• **MATERIAL FOR THE TASK**
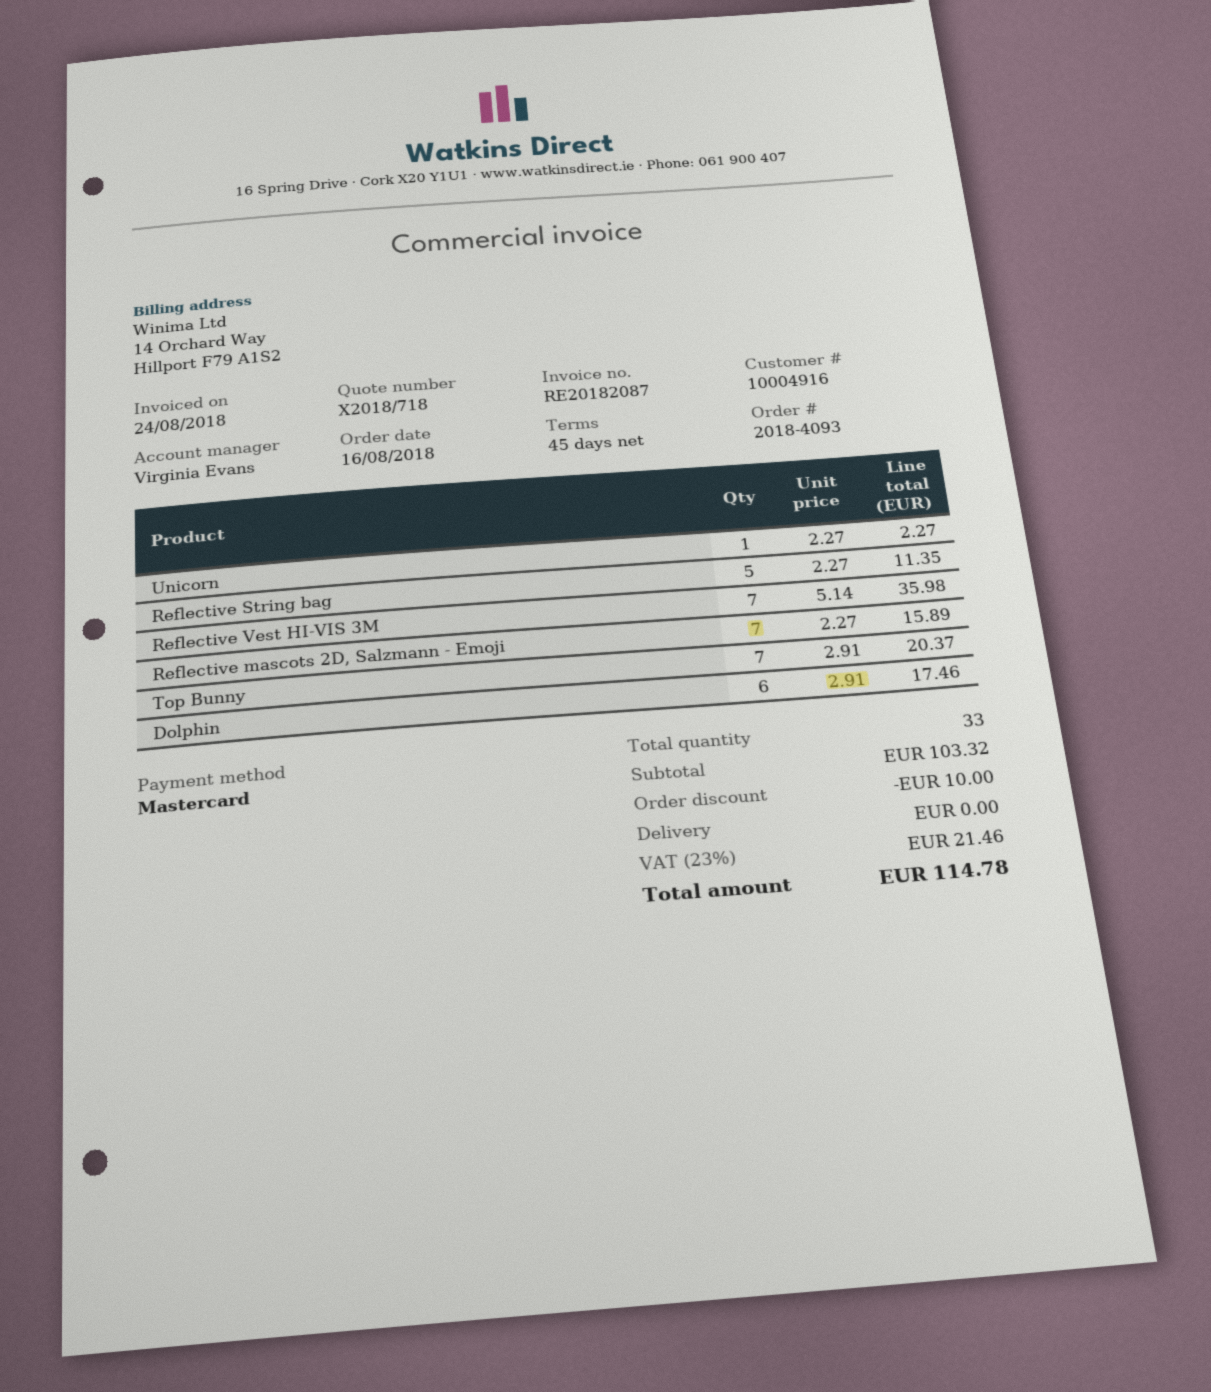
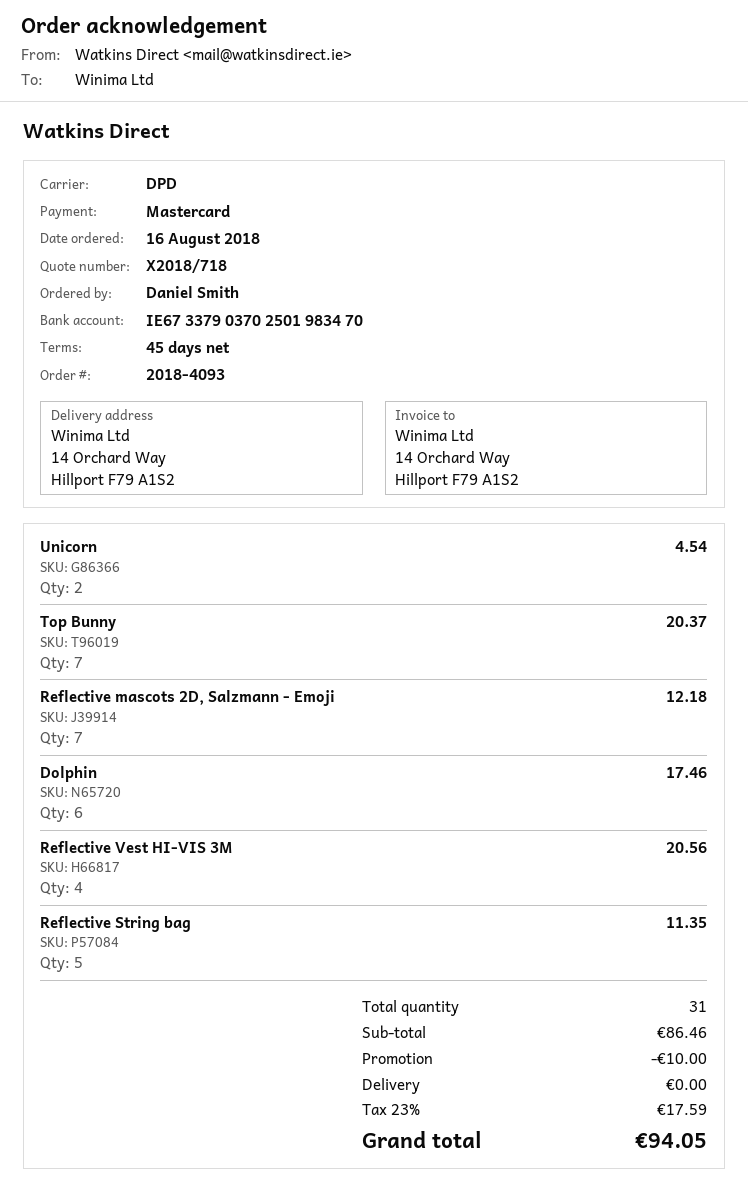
Unicorn: 1 for 2.27 -> 2 for 4.54
Reflective Vest HI-VIS 3M: 7 for 35.98 -> 4 for 20.56
Reflective mascots 2D, Salzmann - Emoji: 7 for 15.89 -> 7 for 12.18
total quantity: 33 -> 31
subtotal: 103.32 -> 86.46
tax: 23% = 21.46 -> 23% = 17.59
total: 114.78 -> 94.05

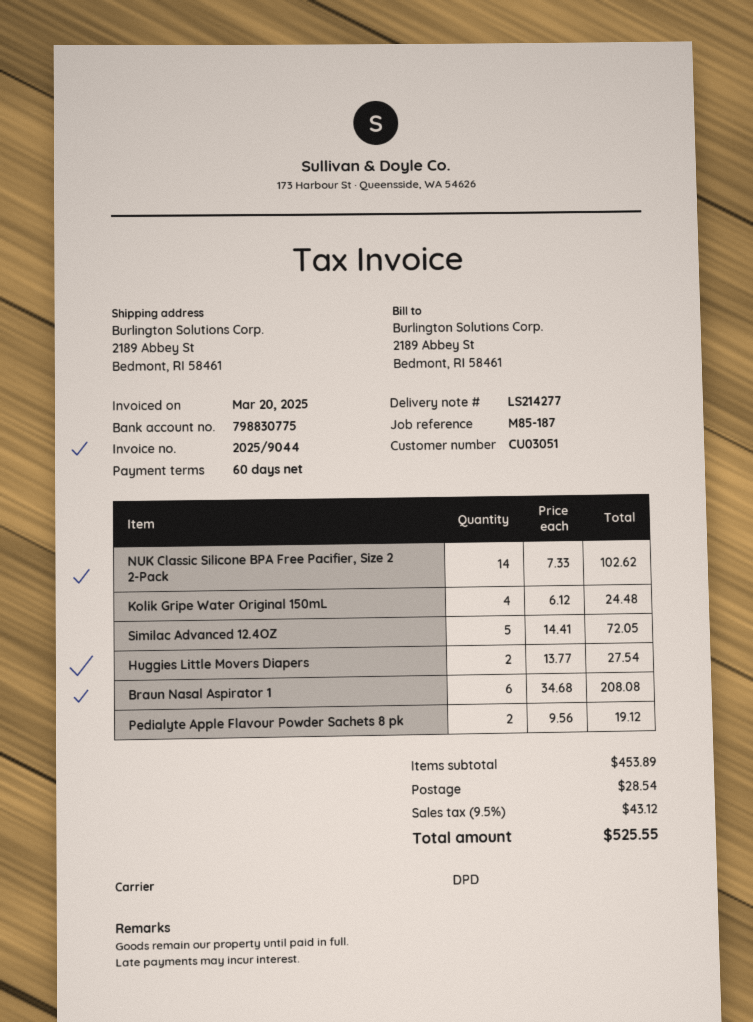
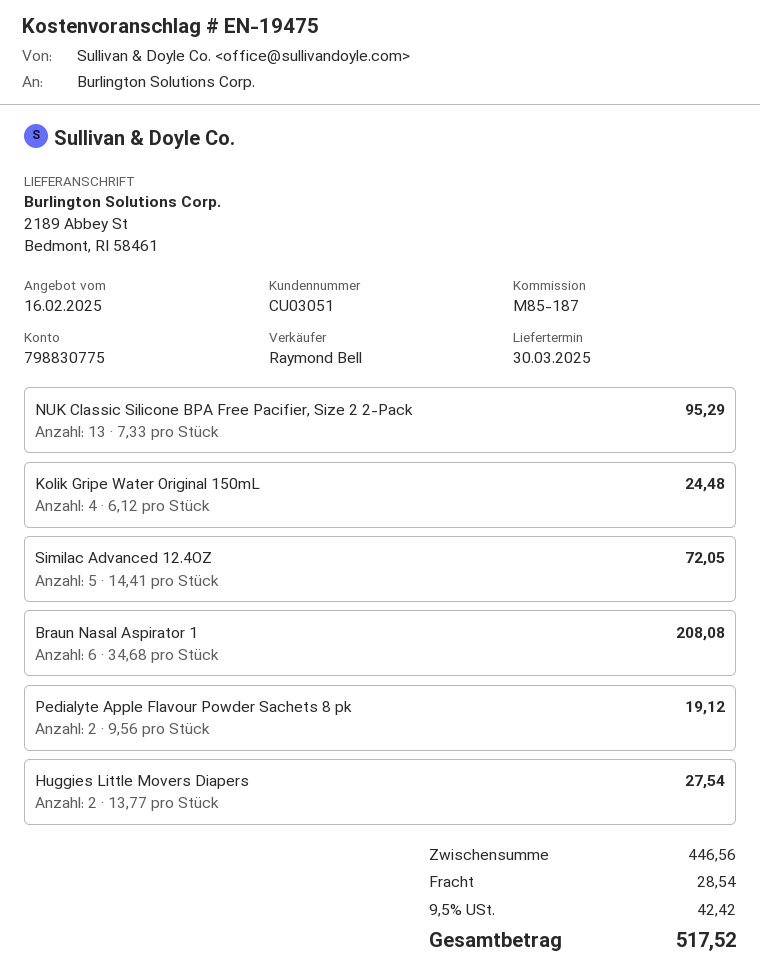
NUK Classic Silicone BPA Free Pacifier, Size 2 2-Pack: 14 x 7.33 = 102.62 -> 13 x 7.33 = 95.29
subtotal: 453.89 -> 446.56
tax: 9.5% = 43.12 -> 9.5% = 42.42
total: 525.55 -> 517.52

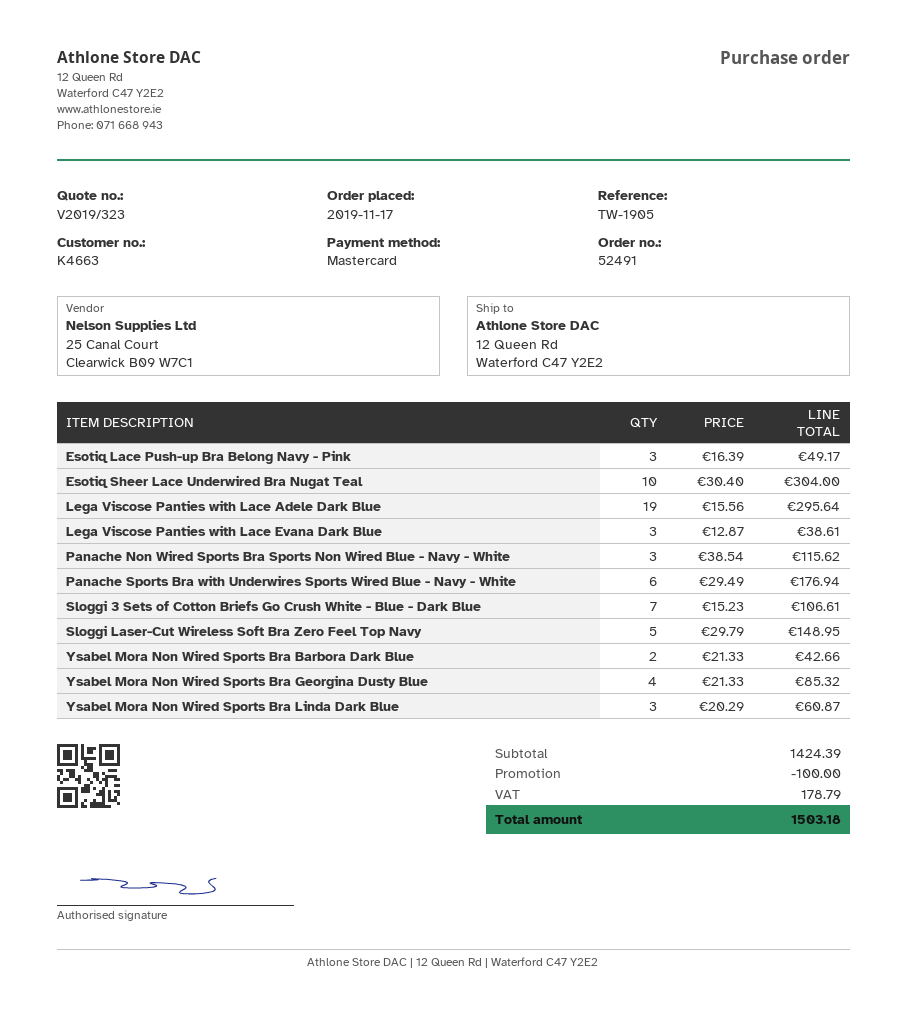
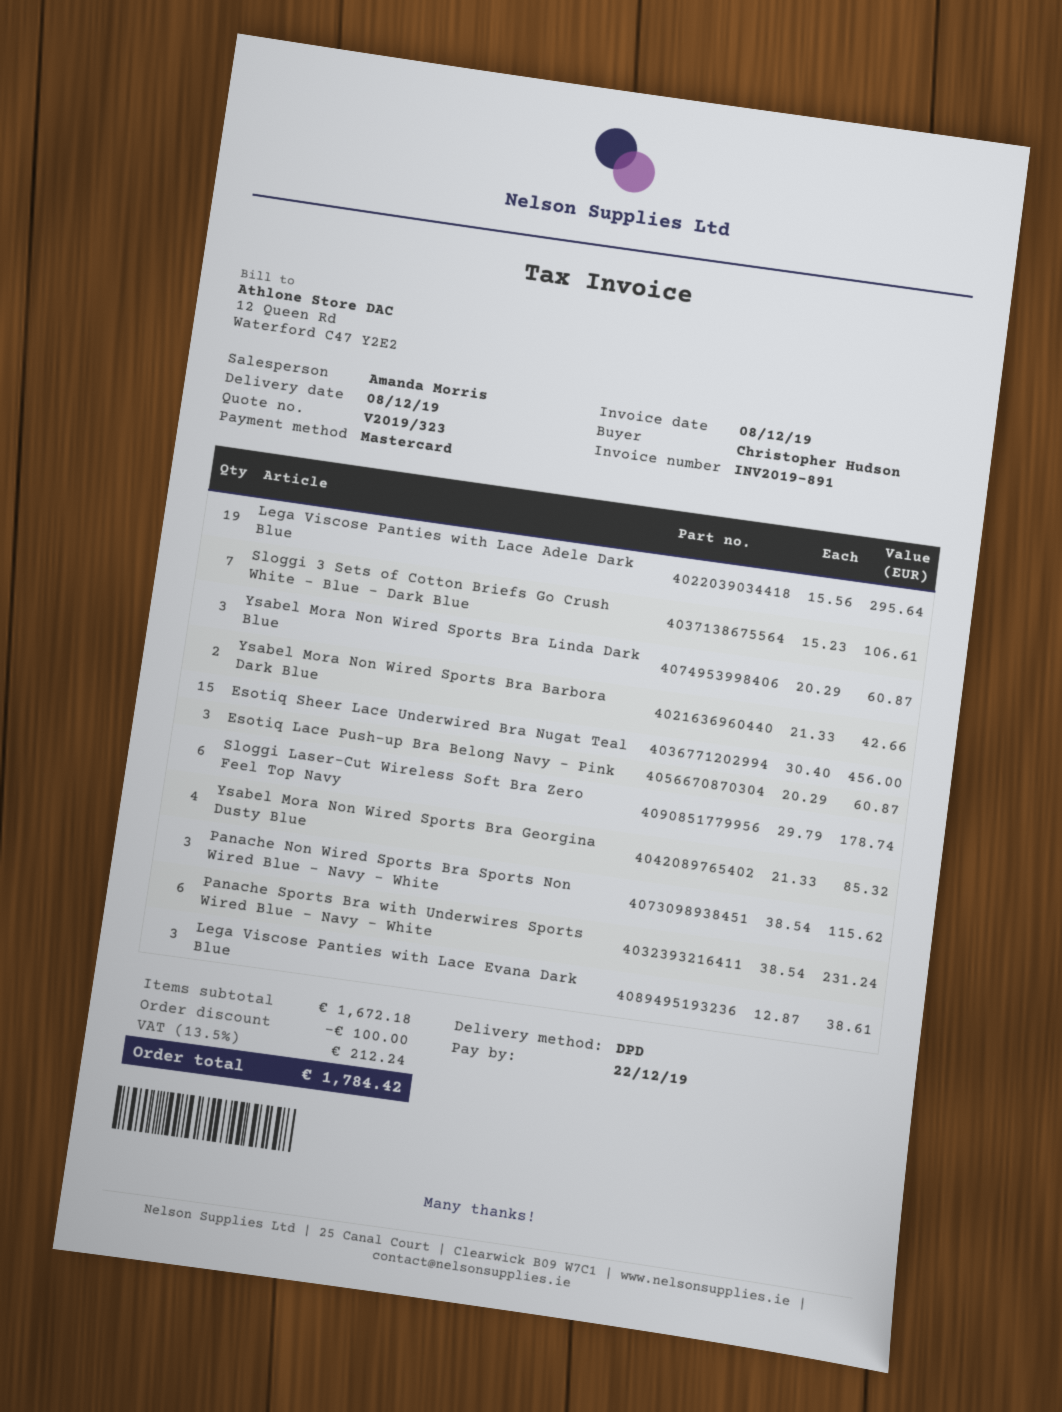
Esotiq Lace Push-up Bra Belong Navy - Pink: 3 x 16.39 = 49.17 -> 3 x 20.29 = 60.87
Esotiq Sheer Lace Underwired Bra Nugat Teal: 10 x 30.40 = 304.00 -> 15 x 30.40 = 456.00
Panache Sports Bra with Underwires Sports Wired Blue - Navy - White: 6 x 29.49 = 176.94 -> 6 x 38.54 = 231.24
Sloggi Laser-Cut Wireless Soft Bra Zero Feel Top Navy: 5 x 29.79 = 148.95 -> 6 x 29.79 = 178.74
subtotal: 1424.39 -> 1672.18
tax: 178.79 -> 212.24
total: 1503.18 -> 1784.42

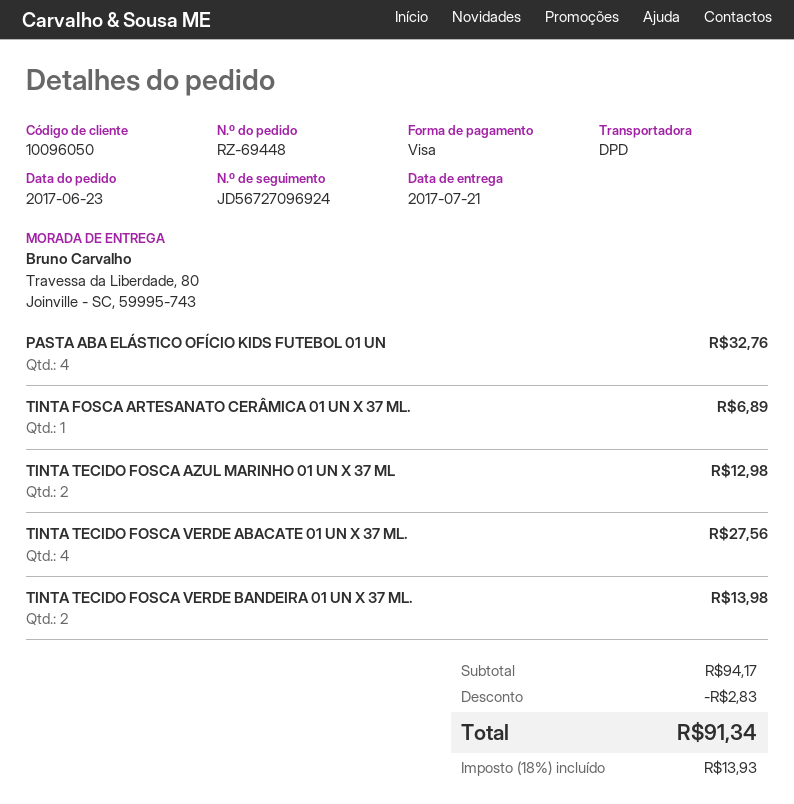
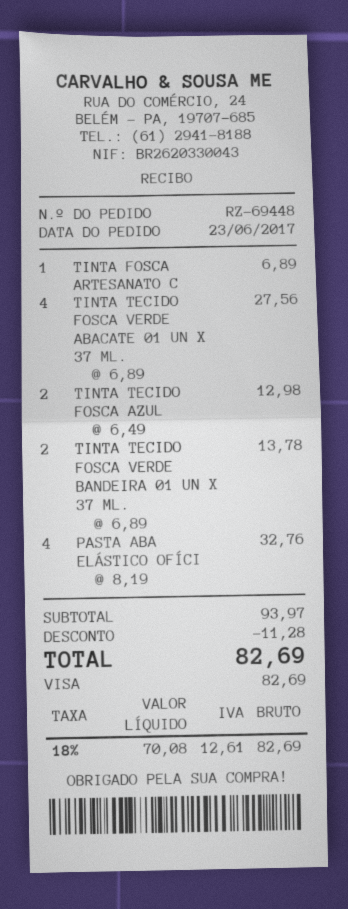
TINTA TECIDO FOSCA VERDE BANDEIRA 01 UN X 37 ML.: 2 for 13.98 -> 2 for 13.78
subtotal: 94.17 -> 93.97
discount: 2.83 -> 11.28
tax: 18% = 13.93 -> 18% = 12.61
total: 91.34 -> 82.69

• **WORK INSTRUCTION**
Could you reproduce the lines above, from the one that holds "subtotal: 94.17 -> 93.97" through the last, exactly as they stand?

• **ANSWER BELOW**
subtotal: 94.17 -> 93.97
discount: 2.83 -> 11.28
tax: 18% = 13.93 -> 18% = 12.61
total: 91.34 -> 82.69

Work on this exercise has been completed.